◆ **Requirement**
What number of lines in the material contain the word "style"? Give that number alone.

◆ **Records shown**

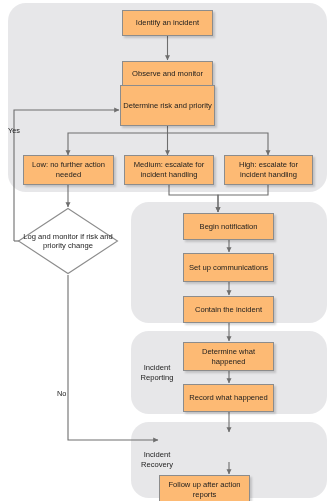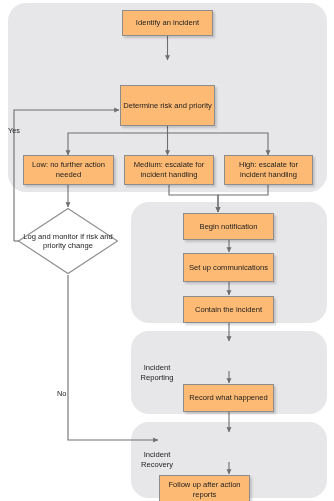--- a/index.html
+++ b/index.html
@@ -79,20 +79,23 @@
 
     <g fill="none" stroke="#6e6e6e" stroke-width="1.1">
       <path d="M 38 241 L 14 241"></path>
     </g>
   </svg>
 
   <div class="node" style="left:122px;top:10px;width:91px;height:26px;">
     <span>Identify an incident</span>
   </div>
 
+  <div class="node" style="left:122px;top:61px;width:91px;height:26px;">
+    <span>Observe and monitor</span>
+  </div>
 
   <div class="node" style="left:120px;top:85px;width:95px;height:41px;">
     <span>Determine risk and priority</span>
   </div>
 
   <div class="node" style="left:23px;top:155px;width:91px;height:30px;">
     <span>Low: no further action needed</span>
   </div>
 
   <div class="node" style="left:124px;top:155px;width:90px;height:30px;">
@@ -115,20 +118,23 @@
   </div>
 
   <div class="node" style="left:183px;top:253px;width:91px;height:29px;">
     <span>Set up communications</span>
   </div>
 
   <div class="node" style="left:183px;top:296px;width:91px;height:27px;">
     <span>Contain the incident</span>
   </div>
 
+  <div class="node" style="left:183px;top:342px;width:91px;height:29px;">
+    <span>Determine what happened</span>
+  </div>
 
   <div class="node" style="left:183px;top:384px;width:91px;height:28px;">
     <span>Record what happened</span>
   </div>
 
 
   <div class="node" style="left:159px;top:475px;width:91px;height:29px;">
     <span>Follow up after action reports</span>
   </div>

◆ **Solution to this exercise**
10